1- The windows 'install whatever you want model' (Now with OS approved certificates): As mentioned, worse, with almost no sandboxing. 2- Linux package managers + install whatever you want: Valid model for powerusers and programmers, not really relevant for massive personal computing. 3- Keeping the old Android system: This would imply simply ignoring the problem of growing professional and untouchable malicious actors that seem to be growing in power with the advent of anonymous financial tech. Is this the actual proposal? Do nothing about the problem? Pretend there is no problem? I don't think the problem is necessarily malware, but to take a specific example, suppose a Casino from Isle of Man is allowing underaged and users from jurisdictions where it is illegal. Regardless of whether you think this is ok, or debatable or it depends on the circumstances. Isn't the ask to identify the developer rather trivial? Just a little bit of paperwork, you want to be a developer? Install code that someone else will use? Put your name in it, have skin in the game.

I think there's also a contradiction between the need for developer privacy and user privacy. Most HN users are privacy-sensitive. Well I propose there's a tradeoff between the privacy of the consumer and the producer. In order to provide privacy and rights to the user, the producer needs to come forward. There's no way to have the cake and eat it too, if both producer and consumer are shy, they will never find each other, if both producer and consumer stay anonymous, they won't trust each other, if both producer and consumer stay anonymous, they don't give any guarantees to the other party that they won't go rogue.
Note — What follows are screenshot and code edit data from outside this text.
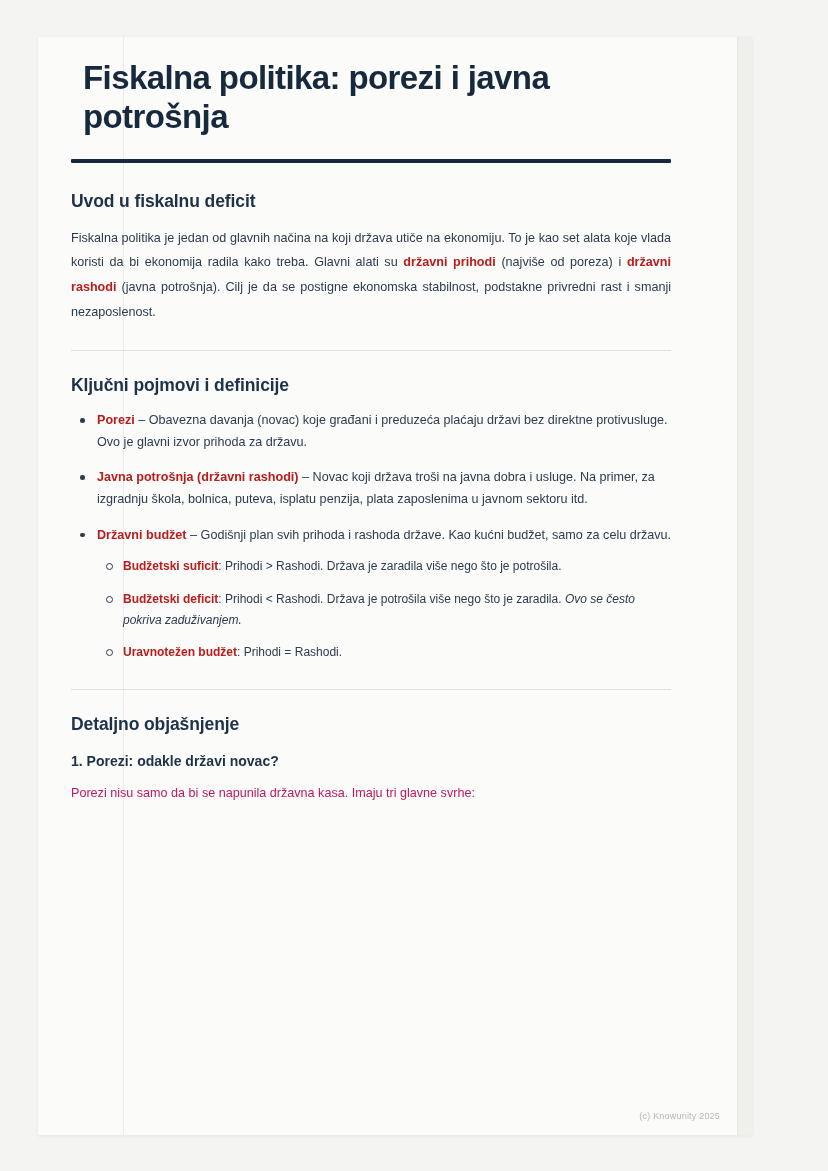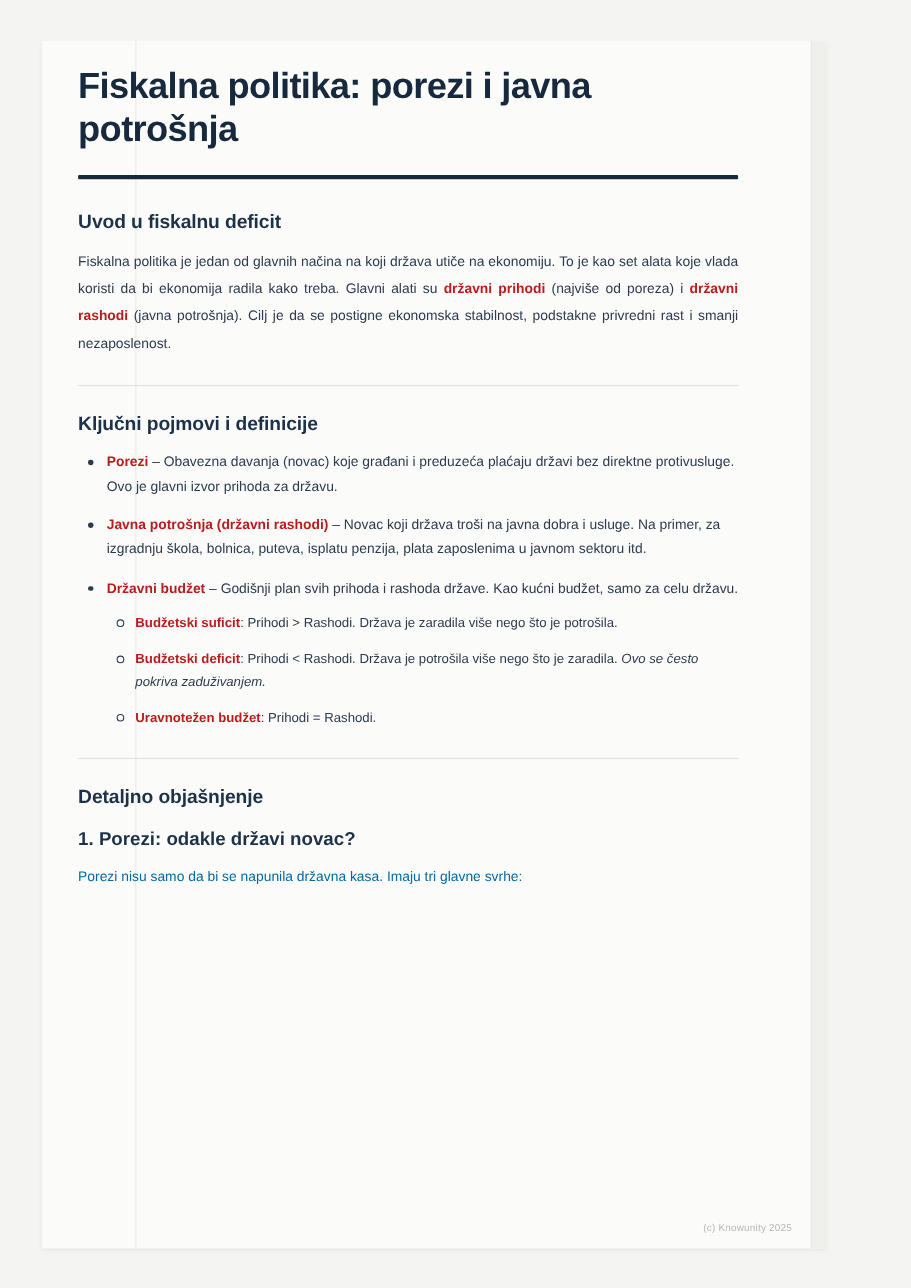"Fiskalna politika: porezi i javna" h1.doc-title { margin: 0 0 0 0 -> 0 0 0 12px }
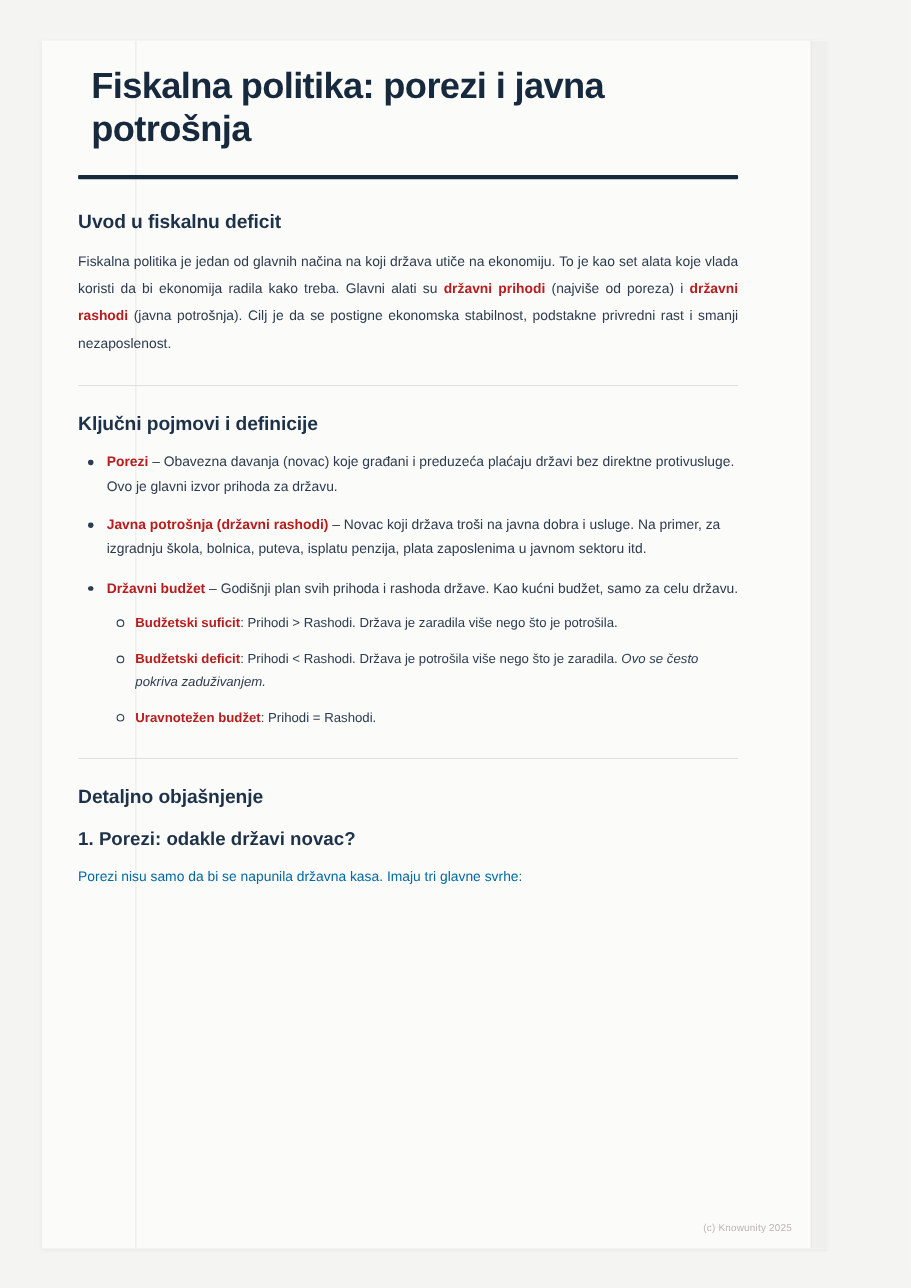"1. Porezi: odakle državi novac?" h3.subsec { font-size: 17px -> 14px }
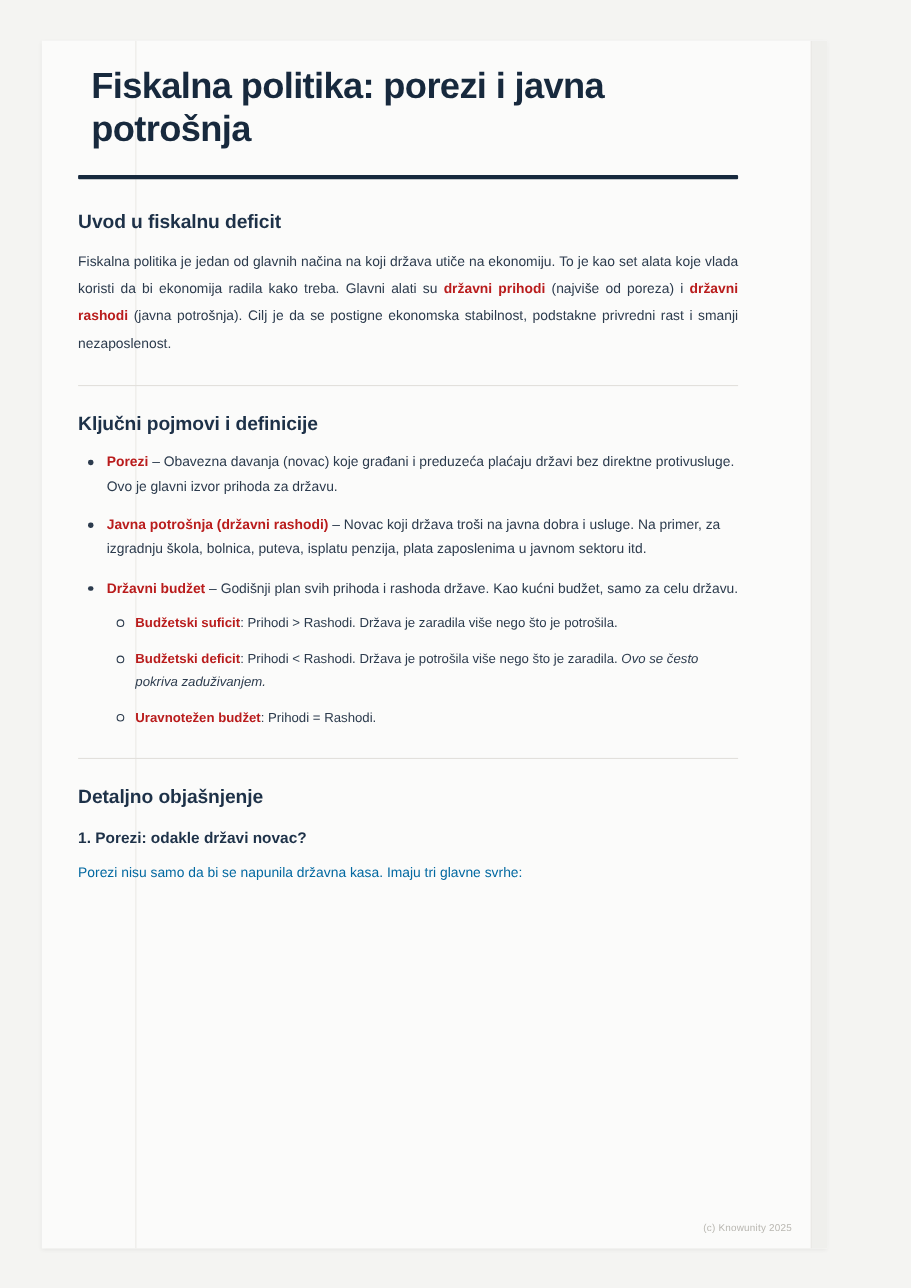"Porezi nisu samo da bi" p.plain { color: #0369a1 -> #be185d }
You know this if you've tried to start a business, you can either put your face, your name, register with the state, put your actual address. Or you can use an anonymous brand, a Registered Agent Address, etc... The latter is a harder sell than the former, and you only don't notice it if you are completely absorbed in your own world and cannot put yourself in the shoes of your customer.

tl;dr: Google has an impeccable data security track record. And User/Developer privacy is a tradeoff. Google is right to protect user privacy and not developer privacy.

"Don't be evil" → "Don't be evil without registering first and uploading your government ID."

The most telling detail is the sequencing. Google spent years in court arguing Android is open to fend off antitrust regulators, won key battles on that basis, and is now quietly closing the door they swore under oath was permanently propped open. The antitrust defense was the product roadmap's cover story. And framing this as security is particularly rich from the company whose own Play Store routinely hosts malware that passes their review. The problem they're solving isn't "unverified developers distribute harmful apps" — it's "unverified developers distribute apps we can't monetize or control."